Publications

Marc Treib, professor of architecture at the College of Environmental Design, is coauthor, with Dorothee Imbert, of "Garrett Eckbo: Modern Landscapes for Living," a detailed study of more than 60 of his projects.

Publication coincides with an exhibition on Eckbo's design ideas, "Garrett Eckbo: Landscape for Living," curated by Treib and Imbert. The show is on view at Berkeley Art Museum through March 9.

Garrett Eckbo, former professor and chair of the Department of Landscape Architecture (now the Department of Landscape Architecture and Environmental Planning) has played a central role in the formulation and practice of modern landscape architecture.

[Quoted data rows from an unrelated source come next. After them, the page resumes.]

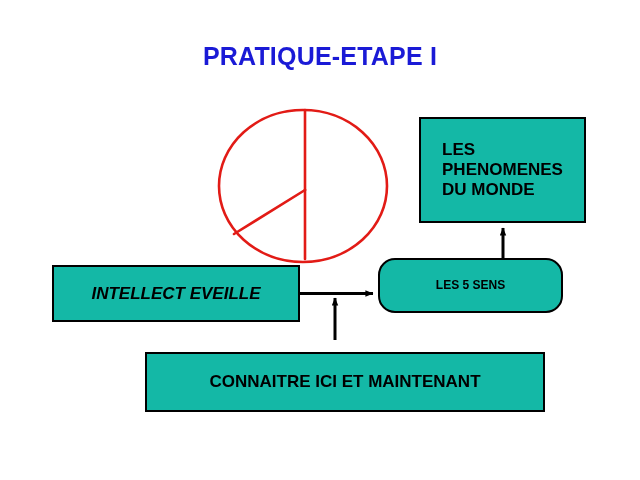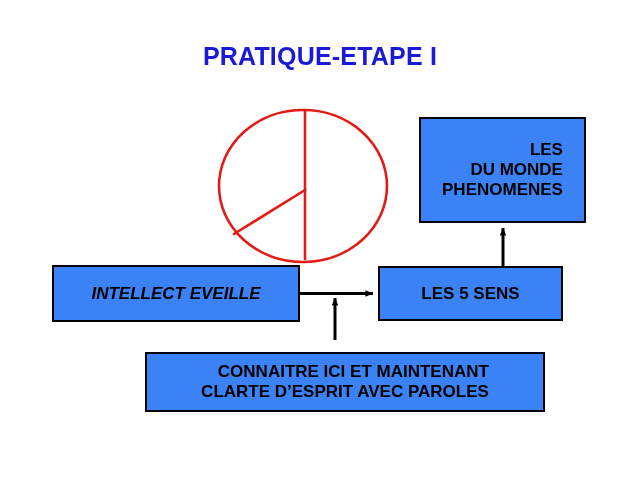"LES" .node-box { background: #3b82f6 -> #14b8a6; text-align: right -> left }
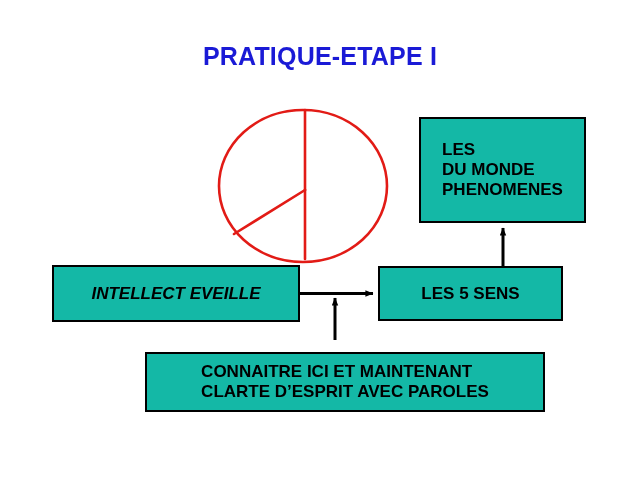"DU MONDE" span.line { order: before "PHENOMENES" -> after "PHENOMENES" }
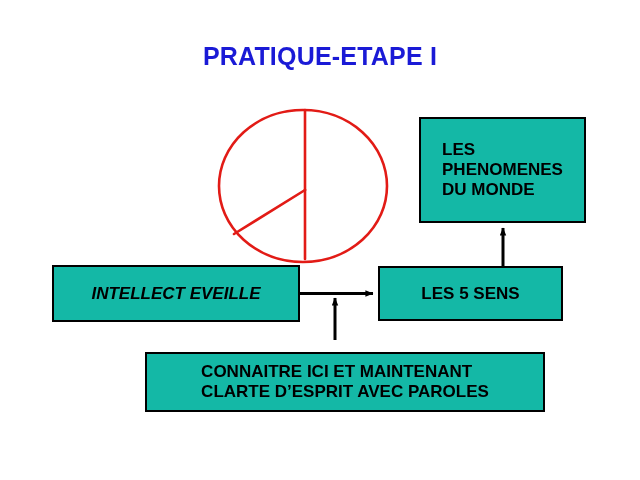"LES 5 SENS" #box-cinq-sens { border-radius: none -> 17px; font-size: 17px -> 12px; top: 266px -> 258px }
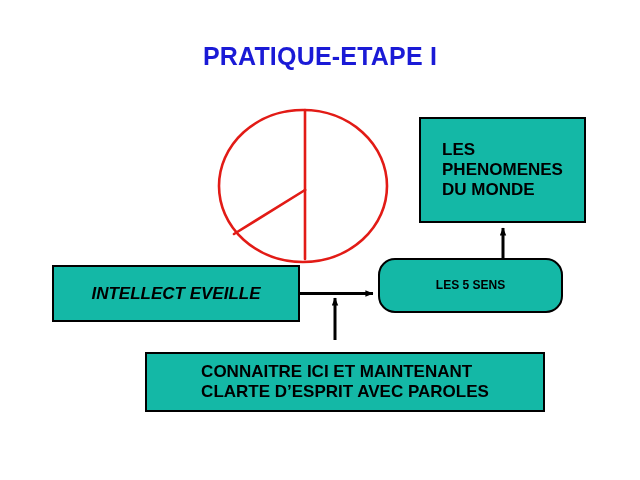"CLARTE D’ESPRIT AVEC PAROLES" span.line { html: <span>CLARTE D’ESPRIT AVEC PAROLES</span> -> none }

Treib examines the aesthetic formulation of Eckbo's manner and its influence on the environmental design in the mid-20th century, addressing the conditions of modern living, especially in California, included outdoor activities, reduced lot sizes, limited time and interest in gardening. The stringent conditions of migrant worker camps, wartime housing projects and collective commissions make up much of his work.

"While so many modern American landscape architects focus on the private garden, and later the corporate landscape," write the authors, "Eckbo designed also in the public sphere....For him, landscape design was also an art, but a social art."

The book is published by University of California Press. Eckbo writes the afterword.



Anthony A. Long, professor of classics and Irving Stone Professor of Literature, is the author of the lead essay in "The Cynics: The Cynic Movement in Antiquity and Its Legacy," a collection of essays published this month by University of California Press.

Long's article is entitled "The Socratic Tradition: Diogenes, Crates and Hellenistic Ethics."

Cynicism was an influential branch of the Socratic tradition, inspired by the radical thought of Diogenes of Sinope in the 4th century B.C., who taught that happiness required the rejection of traditional morality based on shame and social constraint.

It became a highly diversified cultural movement, involving bands of Cynics who roamed the streets of Alexandria or Constantinople in the time of the Roman empire, claiming Diogenes as their patron and model.

Edited by R. Bracht Branham and Marie-Odile Goulet-Caze, the book brings together the work of an international group of scholars examining the entire tradition associated with the ancient Cynics.